*** Block opens ***

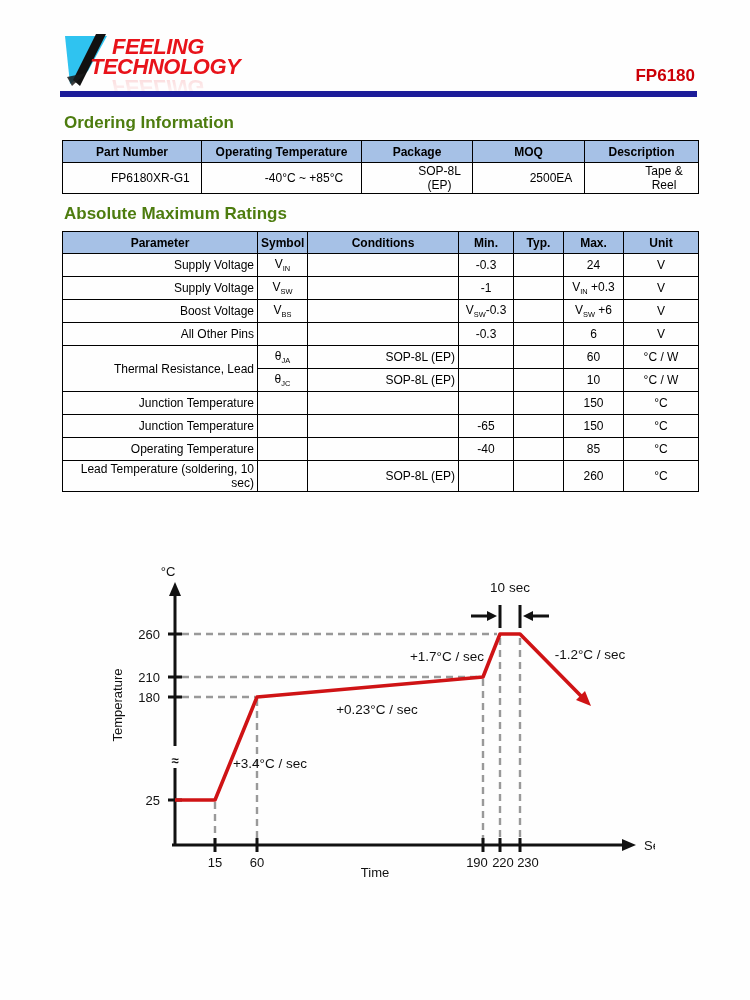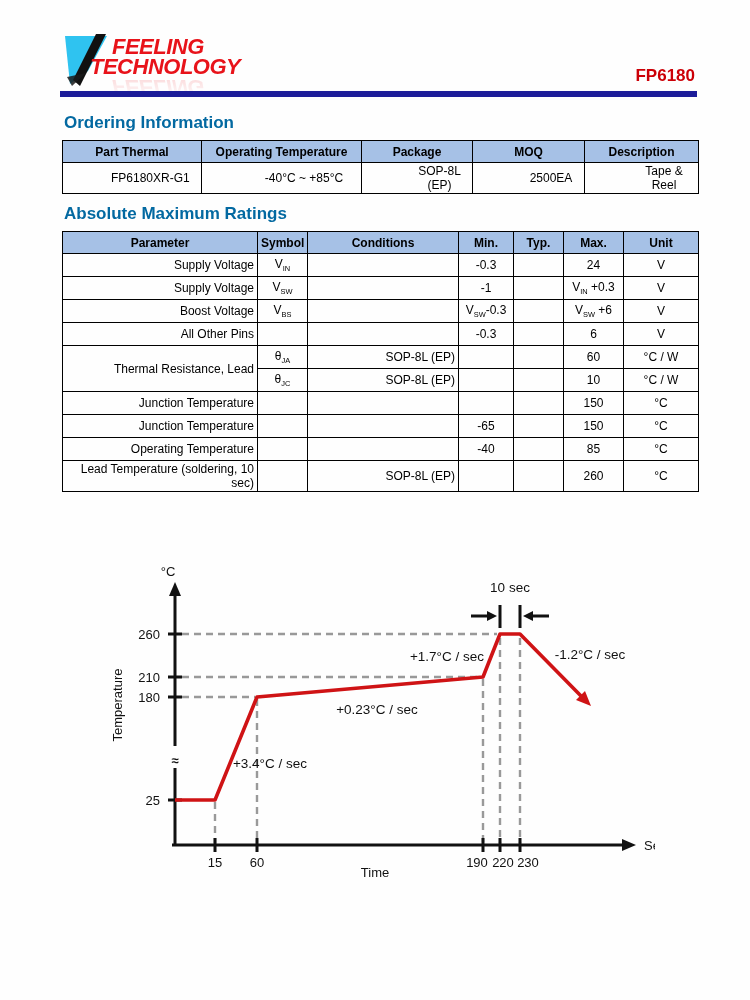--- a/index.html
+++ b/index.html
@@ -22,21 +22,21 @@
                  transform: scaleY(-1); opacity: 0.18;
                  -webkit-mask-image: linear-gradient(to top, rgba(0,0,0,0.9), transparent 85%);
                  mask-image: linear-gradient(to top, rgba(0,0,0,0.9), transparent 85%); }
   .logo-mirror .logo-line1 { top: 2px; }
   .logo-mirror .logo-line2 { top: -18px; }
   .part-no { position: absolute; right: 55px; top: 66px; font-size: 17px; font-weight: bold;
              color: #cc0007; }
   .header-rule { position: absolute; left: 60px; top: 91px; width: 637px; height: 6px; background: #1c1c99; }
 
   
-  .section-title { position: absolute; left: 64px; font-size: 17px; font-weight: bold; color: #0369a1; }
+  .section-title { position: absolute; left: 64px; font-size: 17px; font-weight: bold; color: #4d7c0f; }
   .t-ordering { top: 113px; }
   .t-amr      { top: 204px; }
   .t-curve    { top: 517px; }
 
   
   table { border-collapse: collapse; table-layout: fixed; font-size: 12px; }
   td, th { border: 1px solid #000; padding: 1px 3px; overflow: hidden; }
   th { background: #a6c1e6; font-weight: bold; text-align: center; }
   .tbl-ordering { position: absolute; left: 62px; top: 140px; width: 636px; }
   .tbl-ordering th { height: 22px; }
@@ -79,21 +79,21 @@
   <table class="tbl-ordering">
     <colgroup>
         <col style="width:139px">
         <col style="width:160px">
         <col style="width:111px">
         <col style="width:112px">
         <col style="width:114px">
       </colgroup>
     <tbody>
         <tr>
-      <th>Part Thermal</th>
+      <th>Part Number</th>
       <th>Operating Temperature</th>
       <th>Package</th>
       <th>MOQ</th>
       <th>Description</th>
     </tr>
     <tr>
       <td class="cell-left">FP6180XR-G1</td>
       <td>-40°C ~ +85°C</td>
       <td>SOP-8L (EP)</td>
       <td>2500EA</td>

*** Block closes ***

Prompt: Could you copy all of the entries above exactly, without the pictures?

Task response:
--- a/index.html
+++ b/index.html
@@ -22,21 +22,21 @@
                  transform: scaleY(-1); opacity: 0.18;
                  -webkit-mask-image: linear-gradient(to top, rgba(0,0,0,0.9), transparent 85%);
                  mask-image: linear-gradient(to top, rgba(0,0,0,0.9), transparent 85%); }
   .logo-mirror .logo-line1 { top: 2px; }
   .logo-mirror .logo-line2 { top: -18px; }
   .part-no { position: absolute; right: 55px; top: 66px; font-size: 17px; font-weight: bold;
              color: #cc0007; }
   .header-rule { position: absolute; left: 60px; top: 91px; width: 637px; height: 6px; background: #1c1c99; }
 
   
-  .section-title { position: absolute; left: 64px; font-size: 17px; font-weight: bold; color: #0369a1; }
+  .section-title { position: absolute; left: 64px; font-size: 17px; font-weight: bold; color: #4d7c0f; }
   .t-ordering { top: 113px; }
   .t-amr      { top: 204px; }
   .t-curve    { top: 517px; }
 
   
   table { border-collapse: collapse; table-layout: fixed; font-size: 12px; }
   td, th { border: 1px solid #000; padding: 1px 3px; overflow: hidden; }
   th { background: #a6c1e6; font-weight: bold; text-align: center; }
   .tbl-ordering { position: absolute; left: 62px; top: 140px; width: 636px; }
   .tbl-ordering th { height: 22px; }
@@ -79,21 +79,21 @@
   <table class="tbl-ordering">
     <colgroup>
         <col style="width:139px">
         <col style="width:160px">
         <col style="width:111px">
         <col style="width:112px">
         <col style="width:114px">
       </colgroup>
     <tbody>
         <tr>
-      <th>Part Thermal</th>
+      <th>Part Number</th>
       <th>Operating Temperature</th>
       <th>Package</th>
       <th>MOQ</th>
       <th>Description</th>
     </tr>
     <tr>
       <td class="cell-left">FP6180XR-G1</td>
       <td>-40°C ~ +85°C</td>
       <td>SOP-8L (EP)</td>
       <td>2500EA</td>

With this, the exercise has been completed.